Microglia are central nervous system (CNS)-resident immune cells, that play a crucial role in neuroinflammation. Hypoxia-inducible factor-1 (HIF-1 alpha), the main transcription factor of hypoxia-inducible genes, is also involved in the immune response, being regulated in normoxia by inflammatory mediators. Adenosine is an ubiquitous nucleoside that has an influence on many immune properties of microglia through interaction with four receptor subtypes. The aim of this study was to investigate whether adenosine may affect microglia functions by acting on HIF-1 alpha modulation. Primary murine microglia were activated with lipopolysaccharide (LPS) with or without adenosine, adenosine receptor agonists and antagonists and HIF-1 alpha accumulation and downstream genes regulation were determined.
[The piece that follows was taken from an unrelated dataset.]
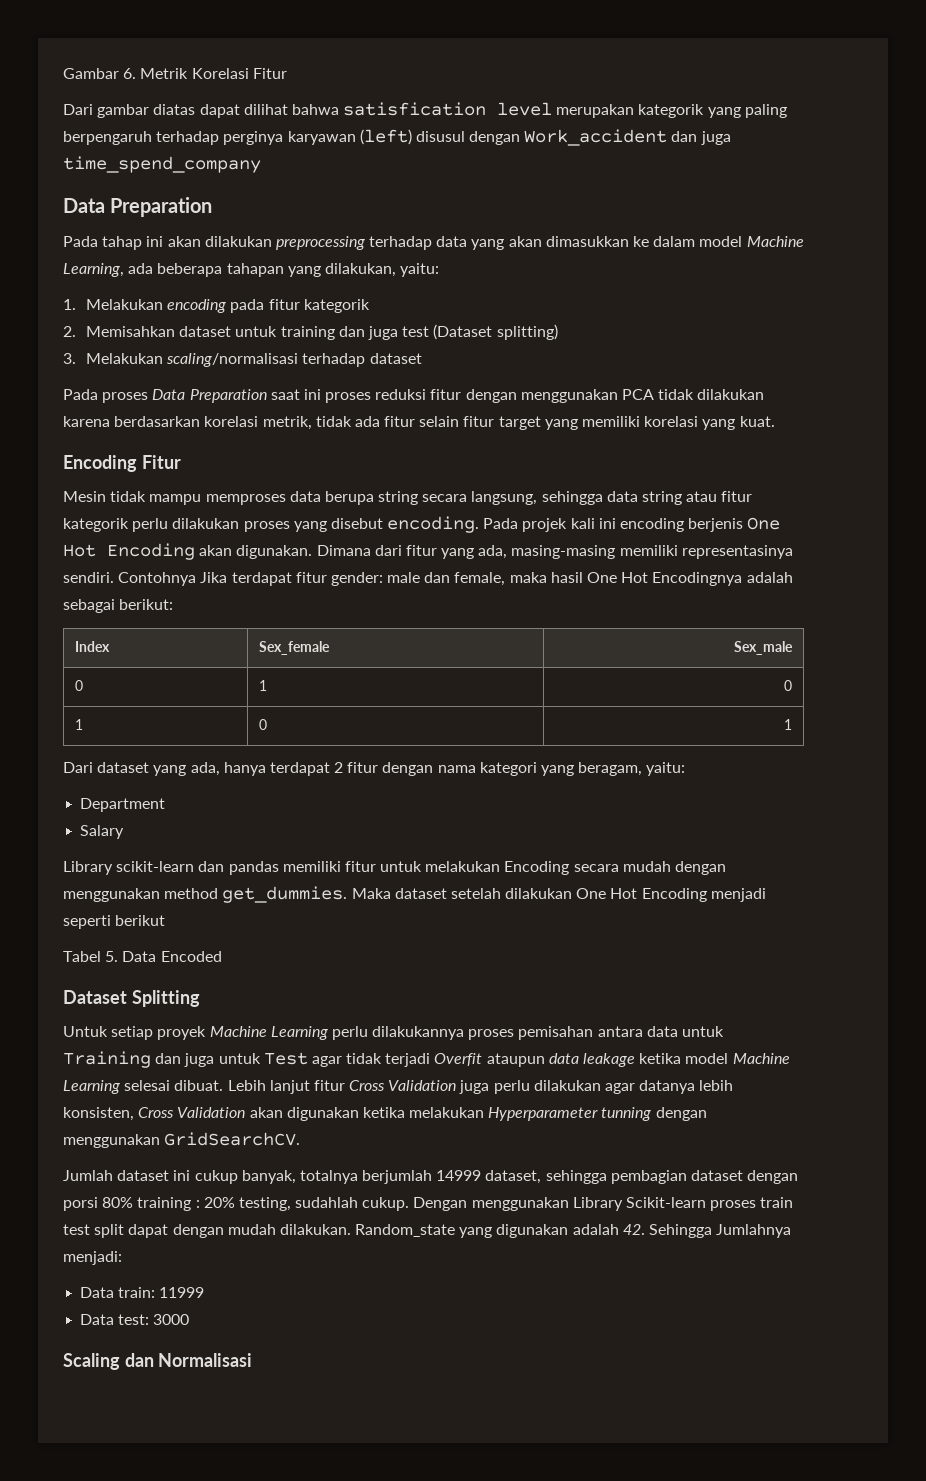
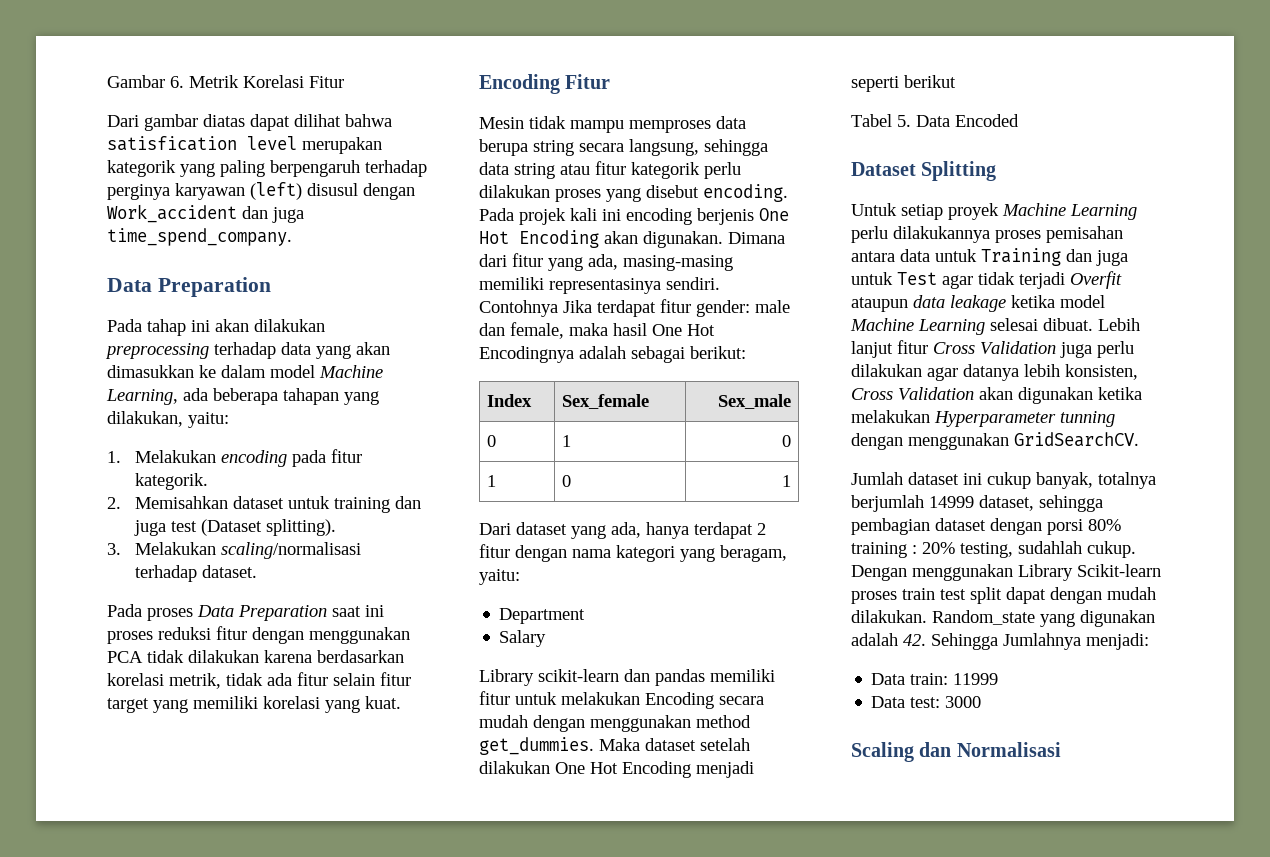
[63,156,261,173] time_spend_company -> [107,228,292,246] time_spend_company.
[303,299,370,313] kategorik -> [135,473,209,490] kategorik.
[496,324,558,340] splitting) -> [266,519,337,536] splitting).
[369,353,422,364] dataset -> [202,565,258,578] dataset.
Adenosine increased LPS-induced HIF-1 alpha accumulation leading to an increase in HIF-1 alpha target genes involved in cell metabolism [glucose transporter-1 (GLUT-1)] and pathogens killing [inducible nitric-oxide synthase (iNOS)] but did not induce HIF-1 alpha dependent genes related to angiogenesis [vascular endothelial growth factor (VEGF)] and inflammation [tumor necrosis factor-alpha(TNF-alpha)]. The stimulatory effect of adenosine on HIF-1 alpha and its target genes was essentially exerted by activation of A(2A) through p44/42 and A(2B) subtypes via p38 mitogen-activated protein kinases (MAPKs) and Akt phosphorylation. Furthermore the nucleoside raised VEGF and decreased TNF-alpha levels, by activating A(2B) subtypes. In conclusion adenosine increases GLUT-1 and iNOS gene expression in a HIF-1 alpha-dependent way, through A(2A) and A(2B) receptors, suggesting their role in the regulation of microglial cells function following injury. However, inhibition of TNF-alpha adds an important anti-inflammatory effect only for the A(2B) subtype.